The Solicitors Regulation Authority has urged the High Court to strike off a solicitor found to have received client fees into his personal bank account.

Kwame Siaw was fined £10,000 in April by the Solicitors Disciplinary Tribunal, which found him to have lacked integrity but not to have acted dishonestly.

That second finding was today appealed by the Solicitors Regulation Authority, which argued the tribunal’s reasoning for making the integrity finding was also reason to find him dishonest. Siaw's lawyer told judges they should ‘have confidence’ in the tribunal’s judgment.
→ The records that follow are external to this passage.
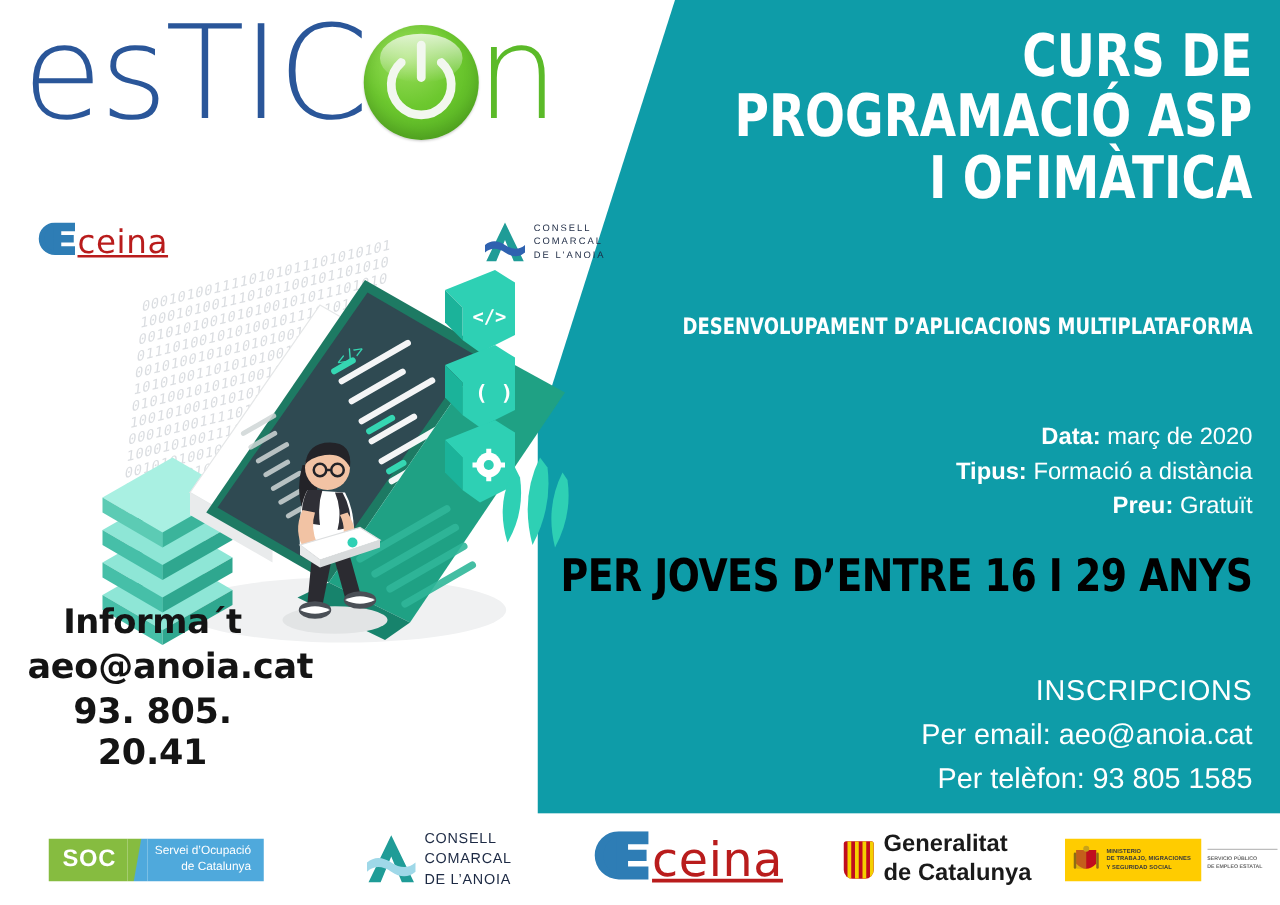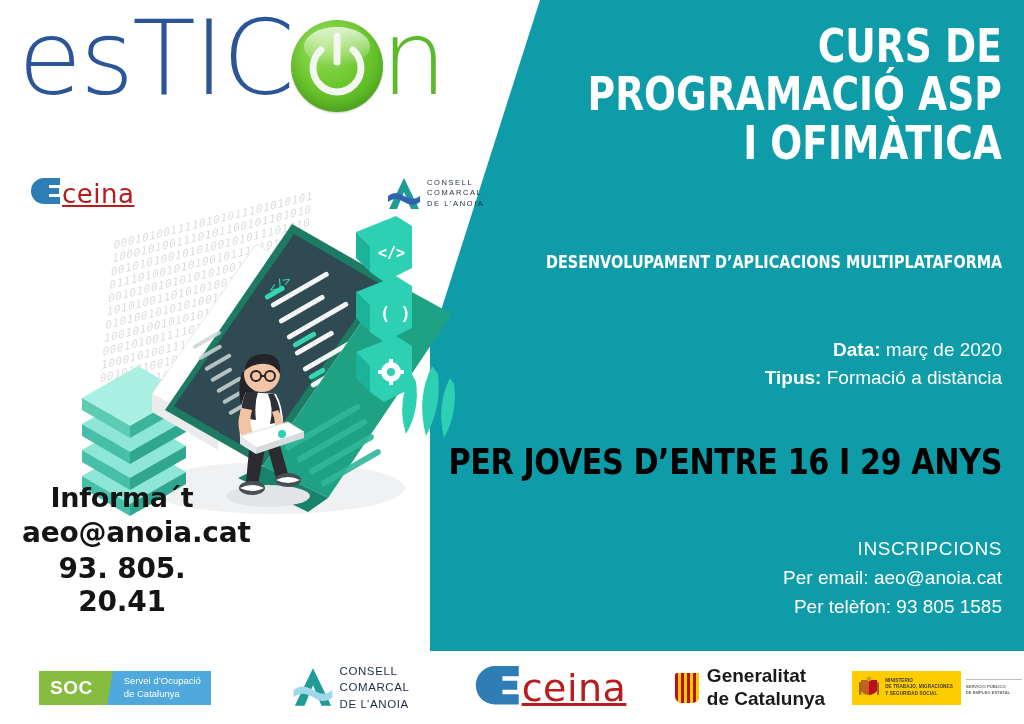"Preu: Gratuït" div { html: none -> <div> <b>Preu:</b> <span>Gratuït</span> </div> }
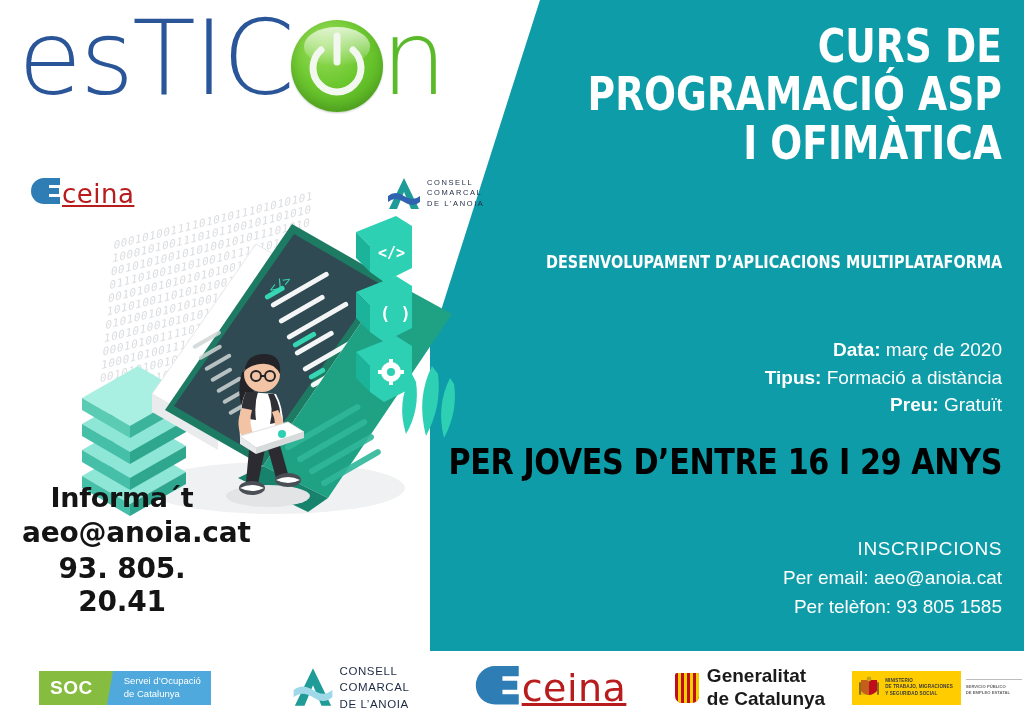"INSCRIPCIONS" #inscriptions { font-size: 19px -> 23px }
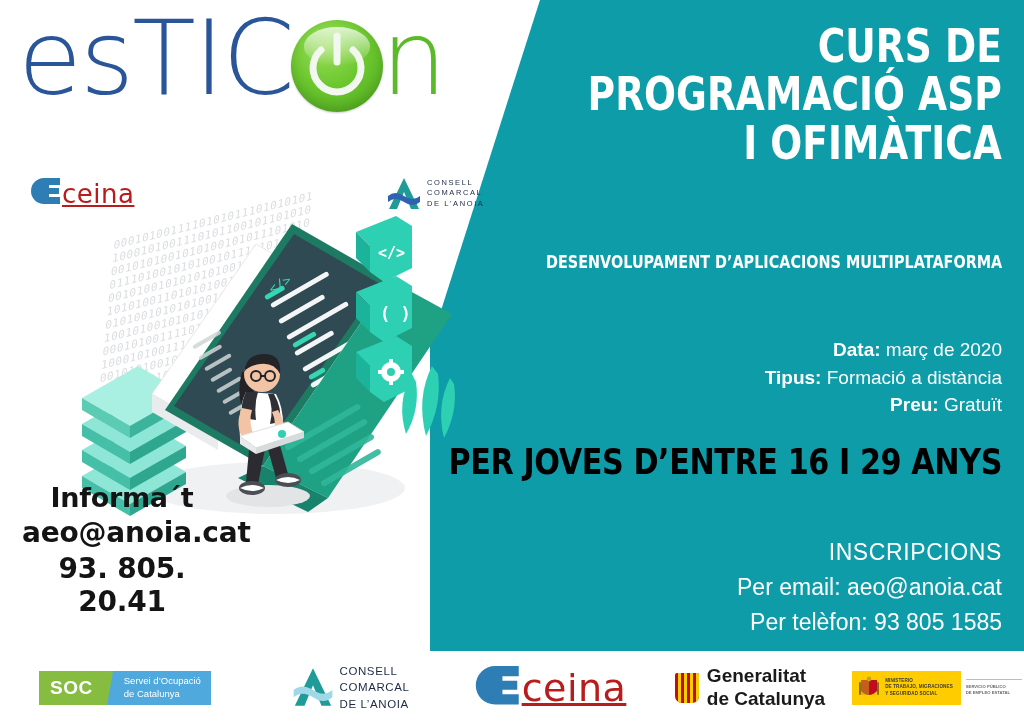"SOC" .soc-logo { text-align: none -> right }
The court heard that Siaw, formerly with south east London practice Mountain Partnership Services, had already been suspected by his firm of taking 10 previous matters ‘off book’ and was ordered by his senior partner not to take on any more cases. Despite this, he was instructed to work on an immigration matter by a Ghanaian national threatened with deportation.

It was common ground that Siaw acted for the client and received £500 from the client’s wife, which he failed to account to the firm. The client and his wife gave evidence to the tribunal that they had agreed fees of £1,500.

The SRA submitted that Siaw first said he was working pro bono for a friend. He then said the £500 payment was to cover disbursements. The court heard Siaw withdrew his evidence to the tribunal part-way through the hearing and could not explain why he was paid the money.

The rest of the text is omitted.